* TO DO:
The response must consist of the lines below from the one with "tax: 6% = 17.42 -> 6% = 17.68" through the one with "Coctel de Camaron: 5", exactly as they appear and with both ends kept.

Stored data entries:
=== Begin Enclosure ===

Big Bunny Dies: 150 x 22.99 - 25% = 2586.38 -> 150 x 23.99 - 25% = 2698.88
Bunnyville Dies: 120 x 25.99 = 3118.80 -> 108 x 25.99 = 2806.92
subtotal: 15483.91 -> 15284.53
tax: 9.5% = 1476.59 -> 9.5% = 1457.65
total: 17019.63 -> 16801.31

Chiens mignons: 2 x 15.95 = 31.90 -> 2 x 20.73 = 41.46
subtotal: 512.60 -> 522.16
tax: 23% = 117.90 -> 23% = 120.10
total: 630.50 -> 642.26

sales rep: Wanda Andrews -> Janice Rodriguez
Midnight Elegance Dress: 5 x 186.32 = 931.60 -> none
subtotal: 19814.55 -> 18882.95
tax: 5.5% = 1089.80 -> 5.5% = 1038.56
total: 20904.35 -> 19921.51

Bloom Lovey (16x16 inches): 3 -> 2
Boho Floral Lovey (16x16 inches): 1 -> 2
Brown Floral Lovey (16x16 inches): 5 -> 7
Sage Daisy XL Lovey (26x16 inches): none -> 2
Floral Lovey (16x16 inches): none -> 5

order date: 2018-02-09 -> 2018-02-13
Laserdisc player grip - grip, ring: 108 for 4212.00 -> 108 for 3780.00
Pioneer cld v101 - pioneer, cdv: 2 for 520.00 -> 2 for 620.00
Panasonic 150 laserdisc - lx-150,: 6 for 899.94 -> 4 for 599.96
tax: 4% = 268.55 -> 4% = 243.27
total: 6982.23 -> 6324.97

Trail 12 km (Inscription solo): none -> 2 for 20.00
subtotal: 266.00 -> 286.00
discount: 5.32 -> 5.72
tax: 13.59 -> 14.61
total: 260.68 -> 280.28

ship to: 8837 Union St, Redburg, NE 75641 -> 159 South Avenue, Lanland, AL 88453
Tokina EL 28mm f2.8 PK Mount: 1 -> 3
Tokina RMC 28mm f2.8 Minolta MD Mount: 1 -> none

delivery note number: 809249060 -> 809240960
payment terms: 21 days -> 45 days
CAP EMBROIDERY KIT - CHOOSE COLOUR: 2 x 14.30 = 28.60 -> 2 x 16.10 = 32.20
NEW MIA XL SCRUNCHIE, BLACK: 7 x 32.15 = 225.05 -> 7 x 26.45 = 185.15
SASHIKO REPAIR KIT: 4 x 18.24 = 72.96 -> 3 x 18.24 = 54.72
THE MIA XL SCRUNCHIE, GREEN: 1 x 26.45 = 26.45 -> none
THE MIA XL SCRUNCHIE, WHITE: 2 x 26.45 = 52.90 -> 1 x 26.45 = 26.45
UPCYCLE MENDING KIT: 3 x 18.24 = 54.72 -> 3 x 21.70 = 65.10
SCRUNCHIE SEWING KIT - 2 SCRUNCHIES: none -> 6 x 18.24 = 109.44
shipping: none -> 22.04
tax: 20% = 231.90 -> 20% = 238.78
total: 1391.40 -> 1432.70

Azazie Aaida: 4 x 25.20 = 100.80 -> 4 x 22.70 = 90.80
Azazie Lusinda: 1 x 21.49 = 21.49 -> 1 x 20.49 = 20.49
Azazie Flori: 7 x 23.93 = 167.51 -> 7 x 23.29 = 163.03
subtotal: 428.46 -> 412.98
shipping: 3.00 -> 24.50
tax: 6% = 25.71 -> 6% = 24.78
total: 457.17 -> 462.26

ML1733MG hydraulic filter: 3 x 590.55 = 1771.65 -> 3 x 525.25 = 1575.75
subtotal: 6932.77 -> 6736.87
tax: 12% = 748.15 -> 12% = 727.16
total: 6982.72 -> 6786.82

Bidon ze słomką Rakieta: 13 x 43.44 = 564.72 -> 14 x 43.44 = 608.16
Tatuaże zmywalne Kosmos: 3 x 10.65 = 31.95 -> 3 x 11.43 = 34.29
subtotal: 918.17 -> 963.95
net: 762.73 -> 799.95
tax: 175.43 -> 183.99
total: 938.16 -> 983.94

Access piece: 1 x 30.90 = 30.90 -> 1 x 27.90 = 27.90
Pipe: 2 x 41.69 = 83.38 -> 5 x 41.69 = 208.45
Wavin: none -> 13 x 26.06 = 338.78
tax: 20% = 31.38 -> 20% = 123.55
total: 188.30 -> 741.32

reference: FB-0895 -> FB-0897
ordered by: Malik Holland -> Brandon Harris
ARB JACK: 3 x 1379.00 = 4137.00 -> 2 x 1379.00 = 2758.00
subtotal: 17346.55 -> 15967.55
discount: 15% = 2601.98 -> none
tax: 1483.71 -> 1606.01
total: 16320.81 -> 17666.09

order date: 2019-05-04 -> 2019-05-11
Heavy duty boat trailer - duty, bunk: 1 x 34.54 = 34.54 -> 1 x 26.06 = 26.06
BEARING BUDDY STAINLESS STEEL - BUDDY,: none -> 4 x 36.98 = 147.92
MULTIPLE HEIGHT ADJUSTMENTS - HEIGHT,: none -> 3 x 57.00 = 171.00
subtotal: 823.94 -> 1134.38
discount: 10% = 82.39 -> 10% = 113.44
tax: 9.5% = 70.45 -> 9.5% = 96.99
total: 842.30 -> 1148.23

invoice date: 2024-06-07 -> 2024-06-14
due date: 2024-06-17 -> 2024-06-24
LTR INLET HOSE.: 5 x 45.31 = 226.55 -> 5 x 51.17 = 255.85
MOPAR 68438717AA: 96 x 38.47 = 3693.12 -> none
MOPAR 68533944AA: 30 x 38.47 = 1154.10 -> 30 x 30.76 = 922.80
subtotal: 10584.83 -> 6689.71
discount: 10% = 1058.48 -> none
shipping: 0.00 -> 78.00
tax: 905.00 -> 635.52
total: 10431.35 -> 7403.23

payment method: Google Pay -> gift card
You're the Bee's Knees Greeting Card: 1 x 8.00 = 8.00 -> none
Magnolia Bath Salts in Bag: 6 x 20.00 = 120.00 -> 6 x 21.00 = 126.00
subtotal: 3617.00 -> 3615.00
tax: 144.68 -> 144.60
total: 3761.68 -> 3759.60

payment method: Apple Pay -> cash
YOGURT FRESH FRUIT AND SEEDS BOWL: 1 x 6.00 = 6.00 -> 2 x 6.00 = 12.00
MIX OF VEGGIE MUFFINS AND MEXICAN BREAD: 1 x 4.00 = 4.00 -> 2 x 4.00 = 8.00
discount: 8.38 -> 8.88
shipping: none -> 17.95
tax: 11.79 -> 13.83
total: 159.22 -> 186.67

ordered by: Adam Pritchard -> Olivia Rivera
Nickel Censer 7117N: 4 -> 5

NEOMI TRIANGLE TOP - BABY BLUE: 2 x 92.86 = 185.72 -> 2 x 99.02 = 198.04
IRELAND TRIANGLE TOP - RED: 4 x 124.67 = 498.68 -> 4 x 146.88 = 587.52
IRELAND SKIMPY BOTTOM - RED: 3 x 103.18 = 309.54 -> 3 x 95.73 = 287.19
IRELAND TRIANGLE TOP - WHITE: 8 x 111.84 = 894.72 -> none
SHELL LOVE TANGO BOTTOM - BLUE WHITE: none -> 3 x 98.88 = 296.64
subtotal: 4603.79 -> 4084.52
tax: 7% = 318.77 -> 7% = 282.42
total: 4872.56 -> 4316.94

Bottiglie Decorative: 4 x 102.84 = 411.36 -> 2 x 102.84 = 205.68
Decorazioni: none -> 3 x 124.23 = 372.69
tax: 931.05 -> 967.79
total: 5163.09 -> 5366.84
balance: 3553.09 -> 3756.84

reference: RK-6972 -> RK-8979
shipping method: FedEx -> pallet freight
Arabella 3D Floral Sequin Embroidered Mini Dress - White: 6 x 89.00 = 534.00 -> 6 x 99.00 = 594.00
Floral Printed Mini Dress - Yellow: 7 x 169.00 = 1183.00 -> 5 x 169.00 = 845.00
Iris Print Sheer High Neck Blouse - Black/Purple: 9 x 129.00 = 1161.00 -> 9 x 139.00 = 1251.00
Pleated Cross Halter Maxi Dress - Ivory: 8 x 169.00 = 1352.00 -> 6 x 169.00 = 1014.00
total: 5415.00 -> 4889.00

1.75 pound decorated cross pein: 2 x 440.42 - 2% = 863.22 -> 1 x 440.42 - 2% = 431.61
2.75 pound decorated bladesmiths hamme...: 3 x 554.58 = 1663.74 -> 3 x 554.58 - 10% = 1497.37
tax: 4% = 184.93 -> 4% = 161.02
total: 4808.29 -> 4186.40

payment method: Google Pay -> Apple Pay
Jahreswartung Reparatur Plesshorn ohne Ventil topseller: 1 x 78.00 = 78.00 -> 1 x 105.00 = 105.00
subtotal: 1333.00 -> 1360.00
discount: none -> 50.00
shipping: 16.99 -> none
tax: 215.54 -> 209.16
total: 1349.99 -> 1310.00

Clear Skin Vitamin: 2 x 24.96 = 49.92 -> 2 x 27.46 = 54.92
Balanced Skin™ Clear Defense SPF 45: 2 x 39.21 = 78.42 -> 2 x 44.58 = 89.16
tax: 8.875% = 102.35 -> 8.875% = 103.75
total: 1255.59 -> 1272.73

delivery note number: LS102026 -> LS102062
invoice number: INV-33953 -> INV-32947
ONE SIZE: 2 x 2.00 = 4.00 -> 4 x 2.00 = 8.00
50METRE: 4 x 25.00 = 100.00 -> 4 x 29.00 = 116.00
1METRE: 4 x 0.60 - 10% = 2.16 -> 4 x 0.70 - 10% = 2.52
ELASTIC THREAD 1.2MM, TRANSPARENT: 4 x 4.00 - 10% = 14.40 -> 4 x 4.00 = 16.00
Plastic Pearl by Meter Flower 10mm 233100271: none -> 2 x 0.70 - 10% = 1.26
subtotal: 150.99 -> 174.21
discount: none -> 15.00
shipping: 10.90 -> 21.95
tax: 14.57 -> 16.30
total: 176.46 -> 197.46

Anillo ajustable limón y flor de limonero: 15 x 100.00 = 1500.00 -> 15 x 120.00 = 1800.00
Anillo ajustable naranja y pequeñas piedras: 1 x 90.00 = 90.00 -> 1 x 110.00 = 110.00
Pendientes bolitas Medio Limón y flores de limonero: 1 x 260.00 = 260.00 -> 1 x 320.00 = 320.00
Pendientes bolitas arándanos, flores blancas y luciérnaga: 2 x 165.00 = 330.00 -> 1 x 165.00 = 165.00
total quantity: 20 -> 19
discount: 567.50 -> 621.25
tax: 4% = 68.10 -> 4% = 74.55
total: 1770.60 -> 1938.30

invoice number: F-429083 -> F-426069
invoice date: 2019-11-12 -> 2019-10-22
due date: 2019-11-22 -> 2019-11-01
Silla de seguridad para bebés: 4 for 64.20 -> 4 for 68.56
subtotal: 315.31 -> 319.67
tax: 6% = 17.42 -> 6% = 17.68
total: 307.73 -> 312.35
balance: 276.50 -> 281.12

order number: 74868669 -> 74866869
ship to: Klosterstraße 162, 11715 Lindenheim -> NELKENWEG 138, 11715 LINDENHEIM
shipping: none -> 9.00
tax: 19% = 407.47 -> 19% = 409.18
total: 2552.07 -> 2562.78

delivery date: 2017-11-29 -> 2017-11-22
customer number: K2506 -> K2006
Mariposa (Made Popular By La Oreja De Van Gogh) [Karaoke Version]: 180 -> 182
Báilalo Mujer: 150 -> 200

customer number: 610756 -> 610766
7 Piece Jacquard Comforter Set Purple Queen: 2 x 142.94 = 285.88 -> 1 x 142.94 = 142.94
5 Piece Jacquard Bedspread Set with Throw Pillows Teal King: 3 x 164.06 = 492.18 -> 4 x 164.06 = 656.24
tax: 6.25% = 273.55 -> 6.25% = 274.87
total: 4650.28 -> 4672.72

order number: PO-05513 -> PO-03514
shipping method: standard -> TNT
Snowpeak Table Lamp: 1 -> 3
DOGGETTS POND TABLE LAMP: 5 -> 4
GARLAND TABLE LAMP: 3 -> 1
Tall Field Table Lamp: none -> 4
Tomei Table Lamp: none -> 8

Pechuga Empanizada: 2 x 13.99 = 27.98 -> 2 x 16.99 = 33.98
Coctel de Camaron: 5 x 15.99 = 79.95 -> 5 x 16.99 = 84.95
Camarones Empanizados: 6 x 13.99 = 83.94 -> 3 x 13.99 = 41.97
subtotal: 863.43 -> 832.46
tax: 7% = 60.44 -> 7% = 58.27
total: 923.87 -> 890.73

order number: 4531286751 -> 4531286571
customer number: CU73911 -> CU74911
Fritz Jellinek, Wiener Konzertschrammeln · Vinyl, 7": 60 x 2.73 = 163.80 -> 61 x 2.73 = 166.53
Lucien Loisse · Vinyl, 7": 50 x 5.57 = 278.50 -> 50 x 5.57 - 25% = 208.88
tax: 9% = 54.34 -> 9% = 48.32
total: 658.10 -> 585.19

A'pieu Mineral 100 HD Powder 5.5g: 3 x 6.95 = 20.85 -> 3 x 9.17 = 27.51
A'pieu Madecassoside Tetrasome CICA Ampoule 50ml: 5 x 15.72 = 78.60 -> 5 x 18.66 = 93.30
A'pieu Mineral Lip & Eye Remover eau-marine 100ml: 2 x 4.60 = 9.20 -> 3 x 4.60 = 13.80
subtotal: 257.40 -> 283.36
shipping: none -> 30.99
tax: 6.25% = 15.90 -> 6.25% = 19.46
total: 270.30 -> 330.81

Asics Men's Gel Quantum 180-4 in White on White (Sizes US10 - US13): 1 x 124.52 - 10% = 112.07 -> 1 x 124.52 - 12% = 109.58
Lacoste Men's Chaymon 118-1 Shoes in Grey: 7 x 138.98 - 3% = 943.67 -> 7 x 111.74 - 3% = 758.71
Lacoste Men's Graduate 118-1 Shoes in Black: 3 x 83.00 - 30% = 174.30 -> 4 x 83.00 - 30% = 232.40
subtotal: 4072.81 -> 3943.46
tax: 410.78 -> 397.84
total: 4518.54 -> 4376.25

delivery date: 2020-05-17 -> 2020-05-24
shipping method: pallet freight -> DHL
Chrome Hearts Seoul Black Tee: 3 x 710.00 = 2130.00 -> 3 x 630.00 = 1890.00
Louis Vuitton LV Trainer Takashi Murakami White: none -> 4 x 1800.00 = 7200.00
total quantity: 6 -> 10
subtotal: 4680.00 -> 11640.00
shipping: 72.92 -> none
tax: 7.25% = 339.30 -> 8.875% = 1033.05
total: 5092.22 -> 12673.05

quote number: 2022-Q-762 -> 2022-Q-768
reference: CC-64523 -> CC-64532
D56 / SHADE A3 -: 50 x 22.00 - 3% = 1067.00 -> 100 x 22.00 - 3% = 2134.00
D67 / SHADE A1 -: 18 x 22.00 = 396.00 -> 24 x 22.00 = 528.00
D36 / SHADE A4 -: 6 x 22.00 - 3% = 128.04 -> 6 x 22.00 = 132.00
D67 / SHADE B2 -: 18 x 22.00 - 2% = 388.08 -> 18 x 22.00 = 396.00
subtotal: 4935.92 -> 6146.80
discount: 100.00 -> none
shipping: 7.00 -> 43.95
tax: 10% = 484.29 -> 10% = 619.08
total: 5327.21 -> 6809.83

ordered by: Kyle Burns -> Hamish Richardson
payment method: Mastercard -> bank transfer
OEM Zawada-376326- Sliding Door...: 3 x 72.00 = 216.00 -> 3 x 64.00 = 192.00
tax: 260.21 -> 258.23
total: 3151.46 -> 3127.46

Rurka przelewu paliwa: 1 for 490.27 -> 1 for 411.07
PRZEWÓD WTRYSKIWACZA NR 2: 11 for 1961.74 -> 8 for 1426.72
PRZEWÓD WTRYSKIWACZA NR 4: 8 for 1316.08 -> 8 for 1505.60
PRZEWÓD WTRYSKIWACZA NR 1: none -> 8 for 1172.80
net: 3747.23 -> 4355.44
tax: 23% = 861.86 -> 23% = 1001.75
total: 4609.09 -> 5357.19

=== End Enclosure ===

* WRITTEN RESPONSE:
tax: 6% = 17.42 -> 6% = 17.68
total: 307.73 -> 312.35
balance: 276.50 -> 281.12

order number: 74868669 -> 74866869
ship to: Klosterstraße 162, 11715 Lindenheim -> NELKENWEG 138, 11715 LINDENHEIM
shipping: none -> 9.00
tax: 19% = 407.47 -> 19% = 409.18
total: 2552.07 -> 2562.78

delivery date: 2017-11-29 -> 2017-11-22
customer number: K2506 -> K2006
Mariposa (Made Popular By La Oreja De Van Gogh) [Karaoke Version]: 180 -> 182
Báilalo Mujer: 150 -> 200

customer number: 610756 -> 610766
7 Piece Jacquard Comforter Set Purple Queen: 2 x 142.94 = 285.88 -> 1 x 142.94 = 142.94
5 Piece Jacquard Bedspread Set with Throw Pillows Teal King: 3 x 164.06 = 492.18 -> 4 x 164.06 = 656.24
tax: 6.25% = 273.55 -> 6.25% = 274.87
total: 4650.28 -> 4672.72

order number: PO-05513 -> PO-03514
shipping method: standard -> TNT
Snowpeak Table Lamp: 1 -> 3
DOGGETTS POND TABLE LAMP: 5 -> 4
GARLAND TABLE LAMP: 3 -> 1
Tall Field Table Lamp: none -> 4
Tomei Table Lamp: none -> 8

Pechuga Empanizada: 2 x 13.99 = 27.98 -> 2 x 16.99 = 33.98
Coctel de Camaron: 5 x 15.99 = 79.95 -> 5 x 16.99 = 84.95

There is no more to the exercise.